When Tokyo crashed it just started with heavy selling that was made worse because margin calls couldn’t be covered. The people holding stocks had just lost 10% of their portfolio value so they couldn’t sell at such a loss. Those who could buy wouldn’t because they were afraid it might go down more. This caused volume to drop to nearly zero which exaggerated the price swing downward. On exchanges the price is dictated buy what the last sale or purchase was. So if IBM was 100 at the open and the last trade of the day was a purchase of 1 share for 80 bucks all shares everywhere are now priced at 80. Of course that’s not too accurate but the theme is accurate. I don’t want to turn this into a book. The leverage in derivatives in PM’s are now so extreme that it could shoot up to 200 overnight which would cause the markets to be shut down and off market prices would be essentially infinity because nobody would sell. Ask Mark what he will sell for when the price breaks through 30 bucks. If you don’t have PM’s in hand now and the price takes off tomorrow morning it’s unlikely you will get any delivered.

mark
mark
  Fleabaggs
August 11, 2019 6:17 pm

Donkey,

Everyone’s situation is unique.

I’m almost 70, flush in all ways and have no debt, but I will start taking profits (and leave some money on the table with both PMs) because:

1. I’m not greedy.

2. I’m not a gambler looking for the perfect timing. (It almost never happens).

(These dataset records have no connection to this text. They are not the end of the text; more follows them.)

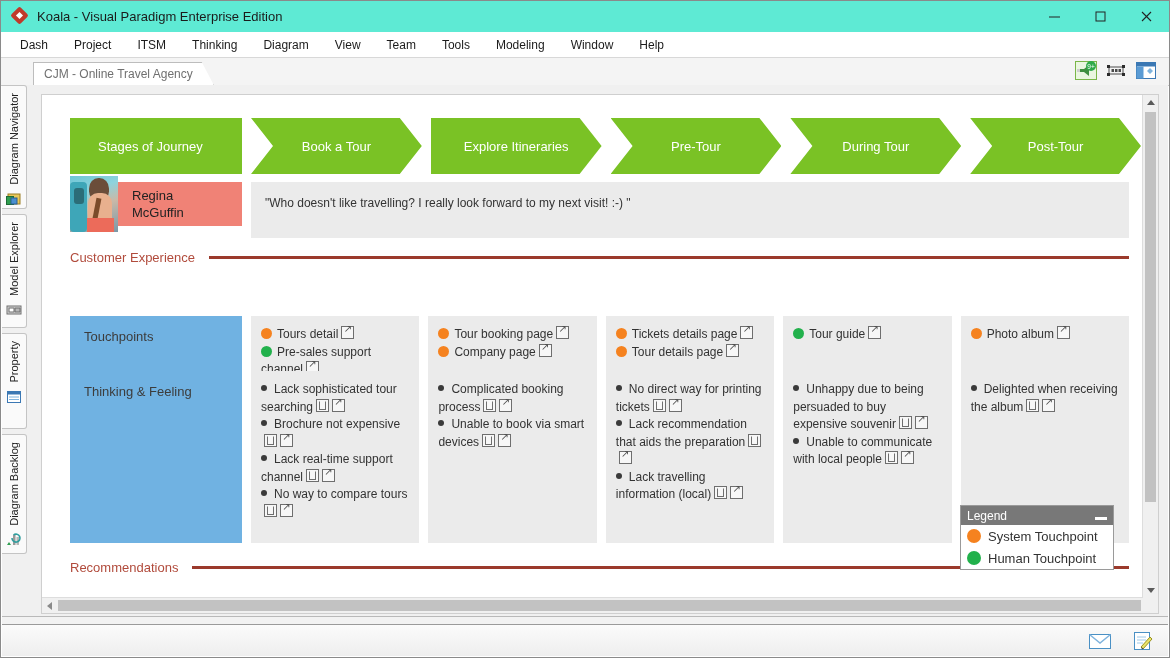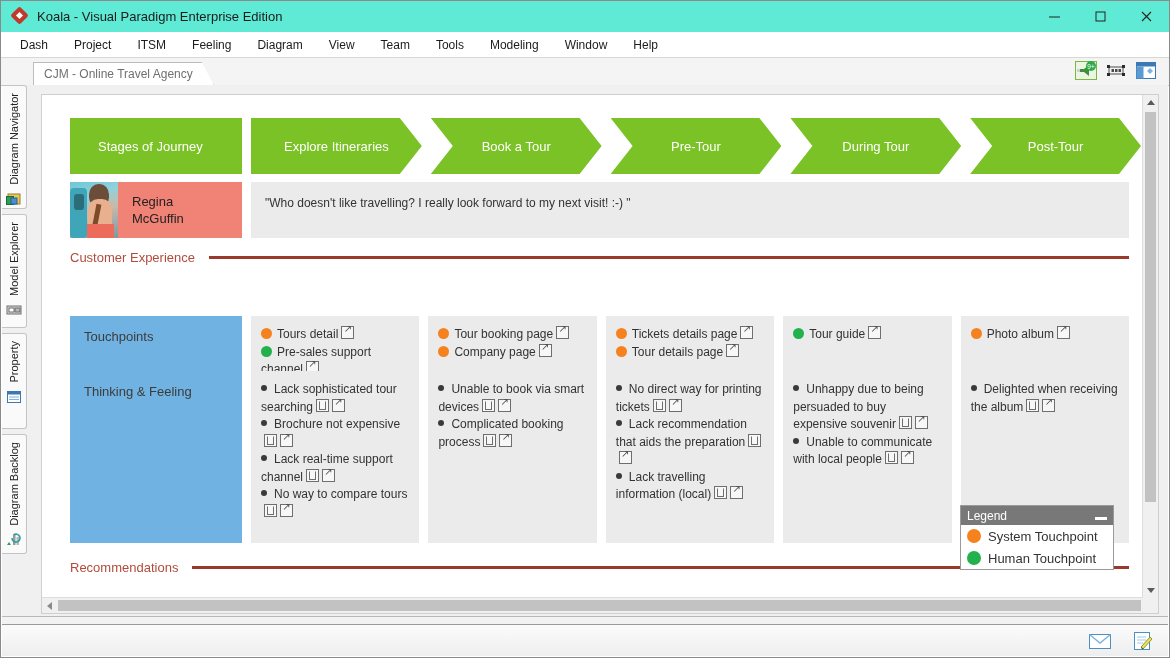"Feeling" div.menuitem { text: Feeling -> Thinking }
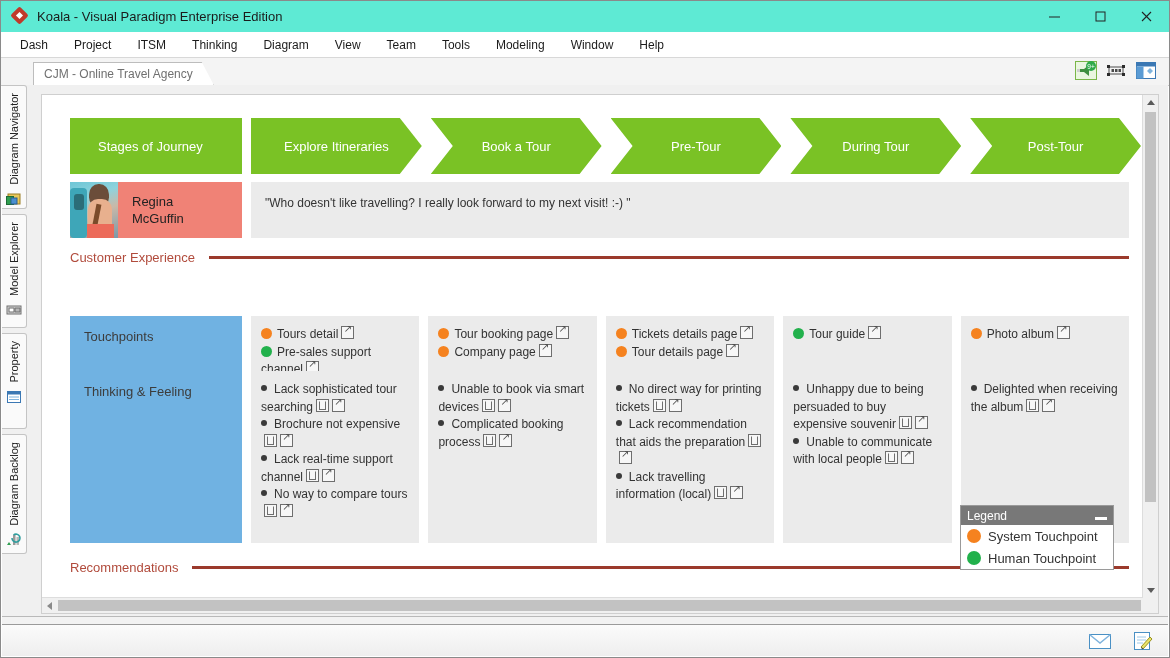"Explore Itineraries" div.stage { order: before "Book a Tour" -> after "Book a Tour" }
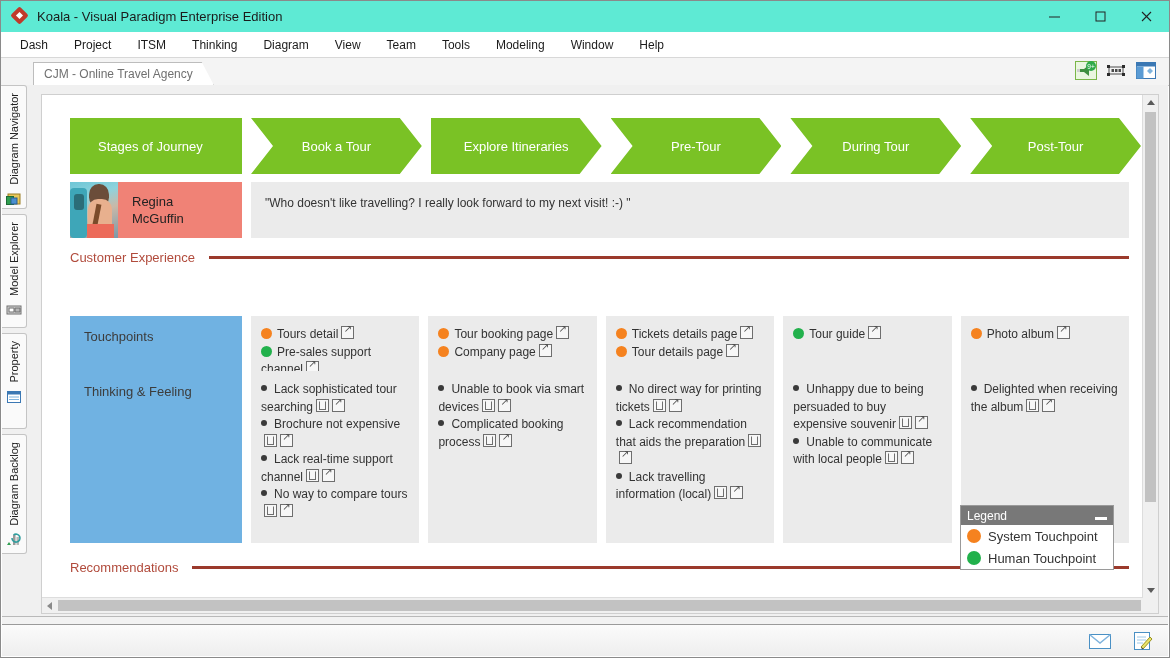"Regina" .persona { height: 56px -> 44px }
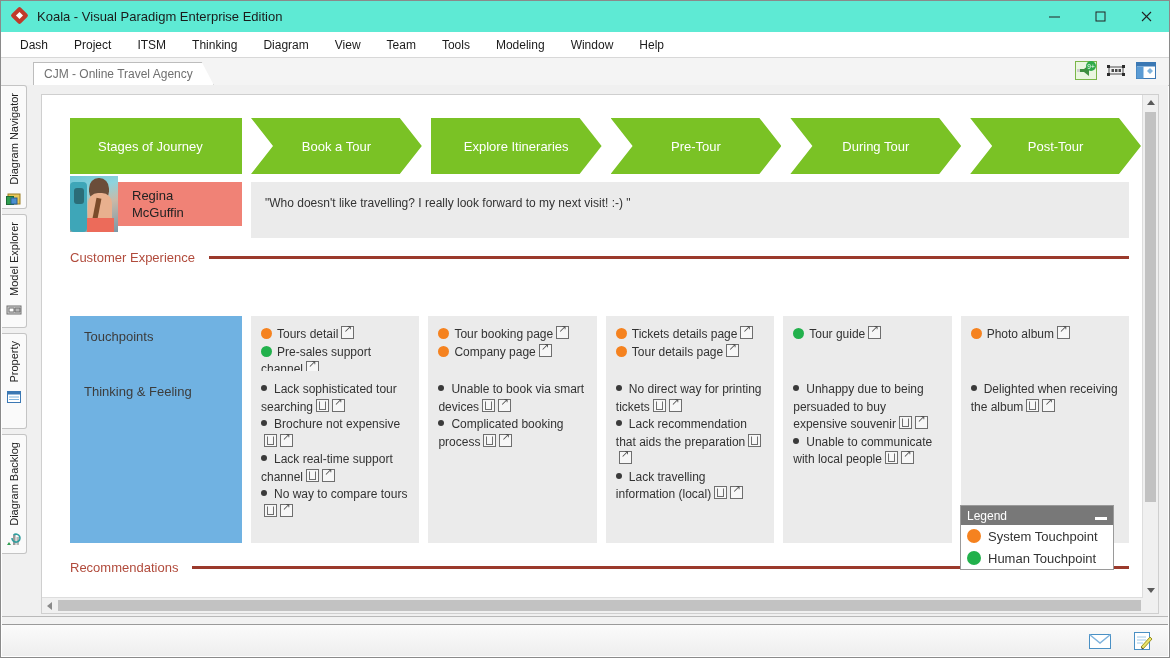"Unable to book via smart" li { order: before "Complicated booking process" -> after "Complicated booking process" }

3. I have learned to cost average buy and cost average sell when the math is in ‘my favor’.

4. A big chunk of what I have is intended for a generational legacy and will not be sold no matter what happens.

You are a great guy…if you haven’t already, and you have the other Prep taken care of (you can’t eat or fight with PMs) get a PM position IN YOUR HANDS while you can that fits ‘your situation’.

Silver first, then Gold for wealth.

It’s not rocket science…and it is coming.

You snooze you will lose…out.

Don’t bet the farm…just what makes sense for YOU.